One area where GCP's standing cost is higher than desired for a personal budget is the managed load balancers. The standing charge for up to five endpoint hostnames sharing a Layer 7 load balancer is around $20 a month, which is very expensive for the little traffic it will process. And additional costs are payable if you need separate Layer 4 load balancers or need to terminate more than five endpoint hostnames for your personal projects. To make it cheaper at the cost of reliability, we will need to configure and run a self-managed ingress load-balancing instance to forward traffic to the cluster.
GCP implements robust cluster security features: the control plane and the worker nodes can talk over the private network; and while control plane access is not yet integrated with their Identity-Aware Proxy, source IP restrictions can be applied to accessing the control plane from the internet. Worker node system integrity protection and secure boot are available via Shielded Nodes for free. Container sandboxing via gVisor is also available for free, but it will disable hardware hyper-threading to mitigate related hardware vulnerabilities, hence reducing allocatable computing resources by half. Other advanced security features at additional costs include binary authorisation and memory encryption ("Confidential Workers").

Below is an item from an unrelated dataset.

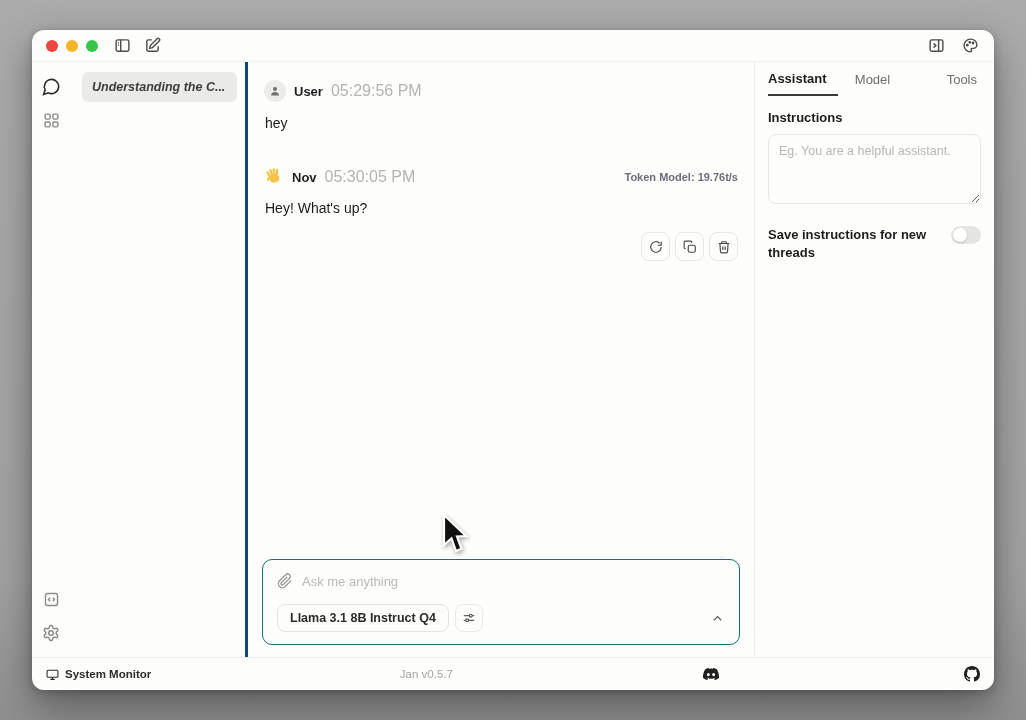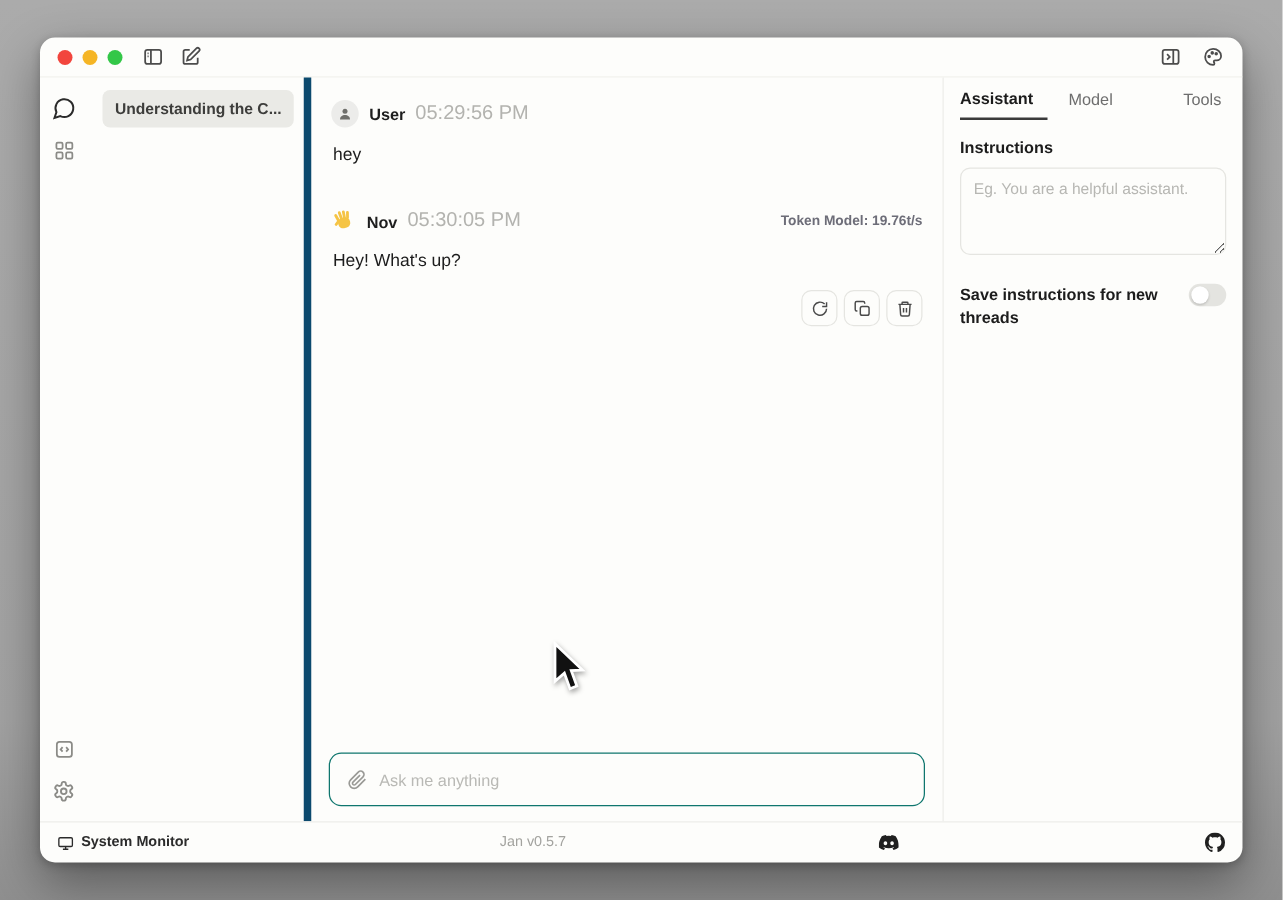"Understanding the C..." .threads { border-right: 6px solid #0c4a6e -> 3px solid #0c4a6e; font-style: none -> italic }
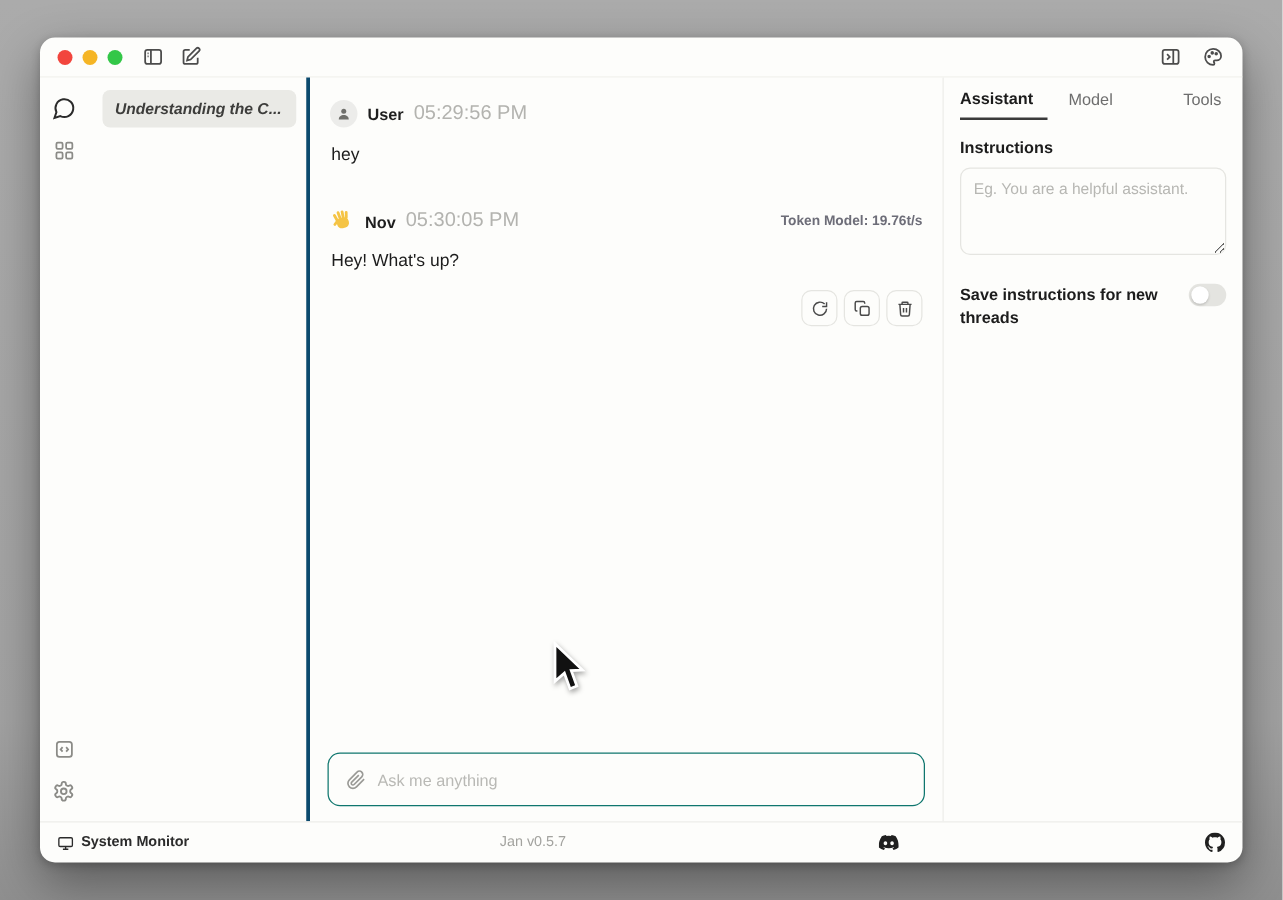"Llama 3.1 8B Instruct Q4" div.model-row { html: none -> <div> <span>Llama 3.1 8B Instruct Q4</span> <span> <svg> <line></line> <circle></circle> <line></line> <circle></circle> </svg> </span> <span> <svg> <polyline></polyline> </svg> </span> </div> }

Microsoft's managed Kubernetes offering supports node pools with spot instances, which brings the price of preemptible dedicated CPU instances to a comparable level with AWS and GCP. However, in Azure AKS the spot instance pool cannot serve as the default instance pool for the cluster, despite the fact that whether workloads can actually be scheduled on available worker nodes has no bearing on the control plane's health.

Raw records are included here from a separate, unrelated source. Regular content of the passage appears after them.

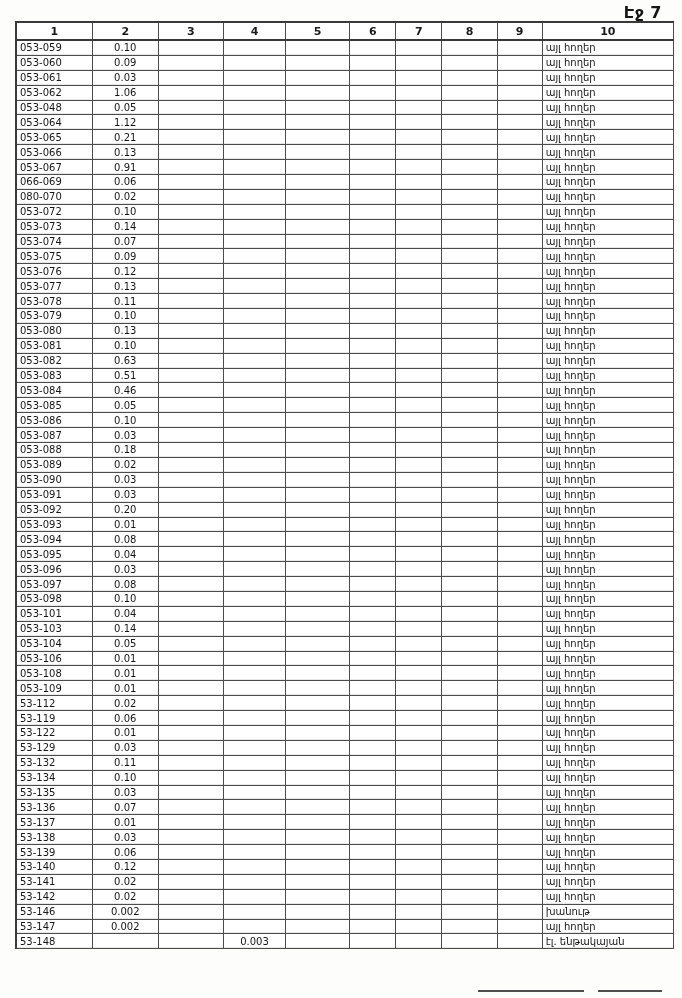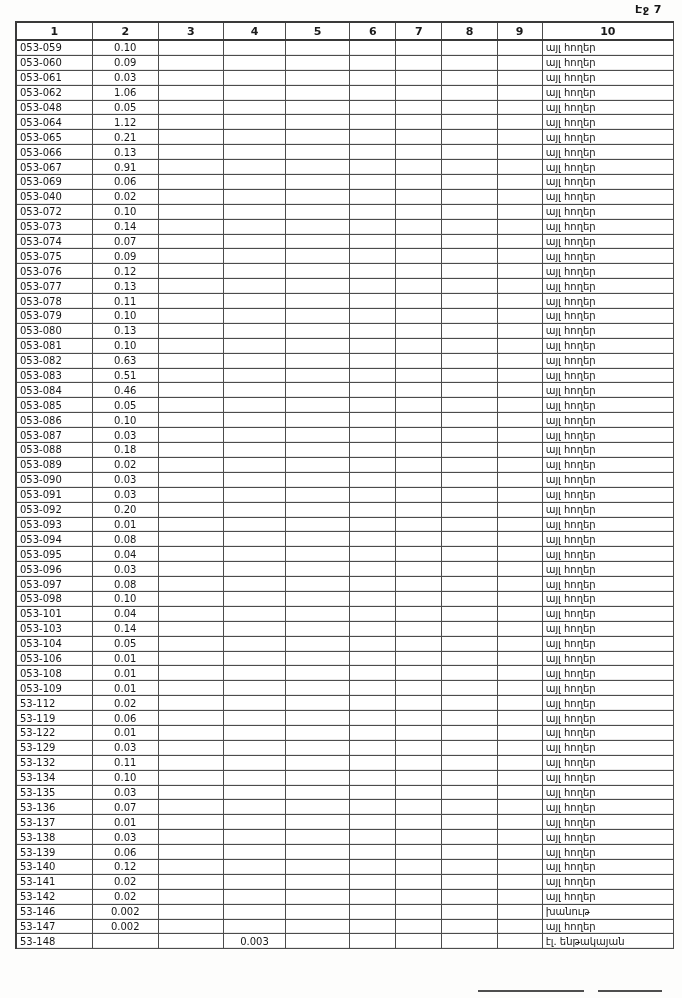"Էջ 7" .page-label { font-size: 11px -> 16px }
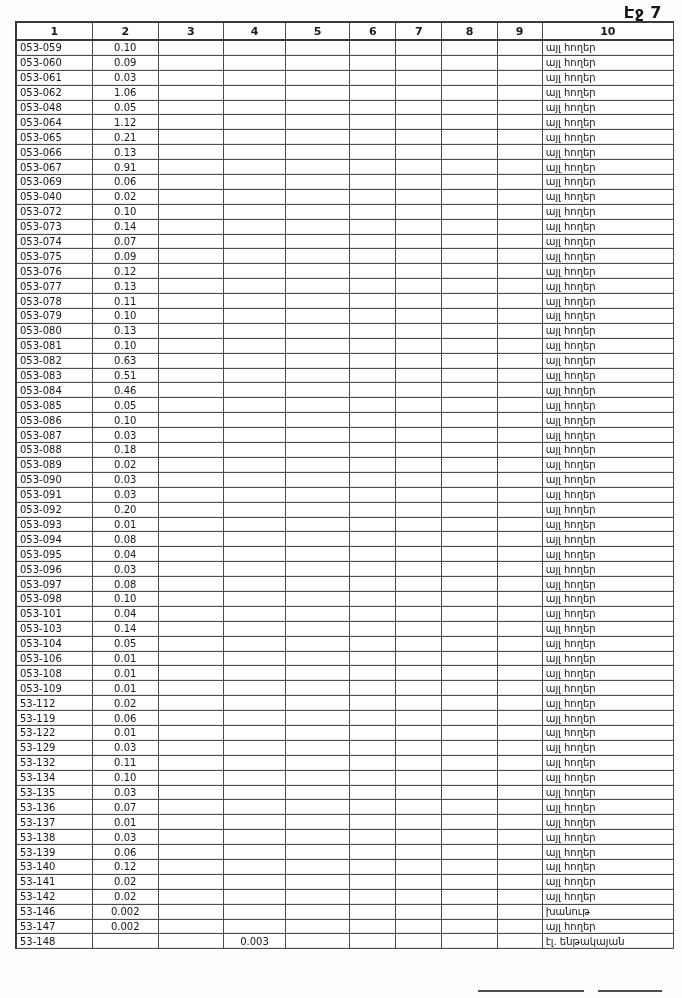"053-069" td.c1 { text: 053-069 -> 066-069 }
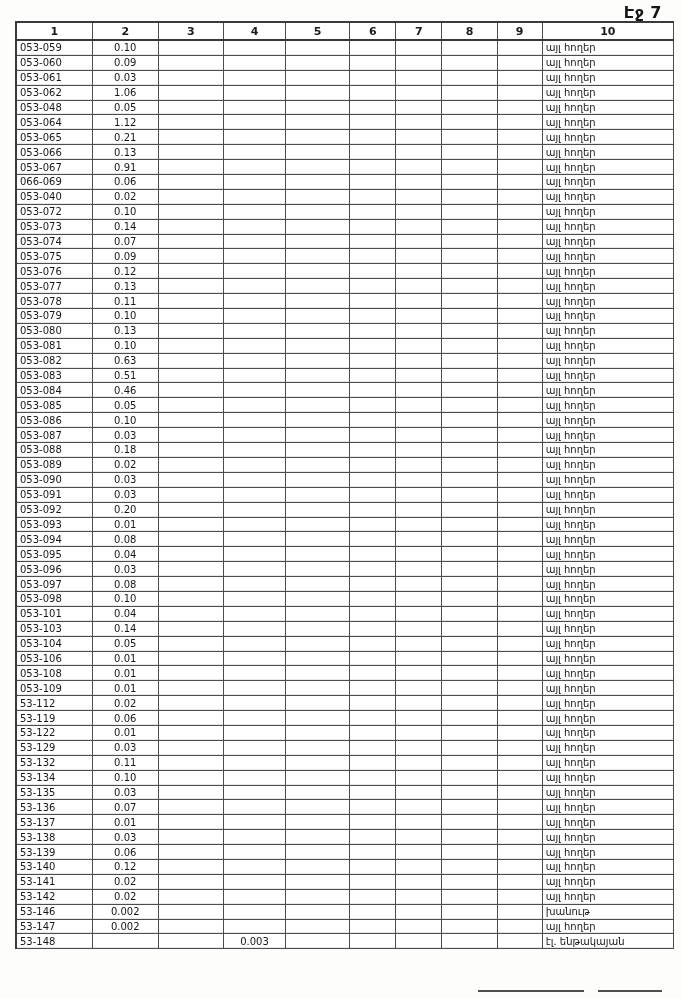"053-040" td.c1 { text: 053-040 -> 080-070 }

Therefore at least one permanent instance must be scheduled if using AKS, and we have the option of either running an expensive persistent worker node instance with dedicated CPU resources, or using a cheaper, smaller worker node shape which basically cannot run any workloads.
In terms of other standing charges, five endpoint hostnames sharing a Layer 7 load balancer is around $20 a month just like GCP. But Azure also has high standing charges for NAT Gateways: starting at $32 a month.

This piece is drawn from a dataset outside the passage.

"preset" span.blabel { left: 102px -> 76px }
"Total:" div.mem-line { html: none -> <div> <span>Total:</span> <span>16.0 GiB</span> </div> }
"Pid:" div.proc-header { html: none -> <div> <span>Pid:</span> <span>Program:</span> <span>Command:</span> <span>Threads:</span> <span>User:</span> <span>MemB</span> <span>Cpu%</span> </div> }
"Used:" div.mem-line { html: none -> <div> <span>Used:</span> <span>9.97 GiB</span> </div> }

While AKS does offer decent security options such as private network clusters and control plane network access restrictions, high standing charges from the default worker node pool and the NAT Gateway means it is infeasible to run an Azure AKS cluster on a personal budget.
Linode is one of the oldest providers of virtual private servers (VPS's), pre-dating the PaaS market; and their all-inclusive pricing model has been well-liked by personal users and small business customers. While Linode have since stepped into a more PaaS-style product strategy to compete with more recent entrants into the market, their managed Kubernetes offering continues with their pricing-focused selling strategy by including a very generous egress traffic allowance for each worker node instance launched in the cluster. They also charge no cluster management fee.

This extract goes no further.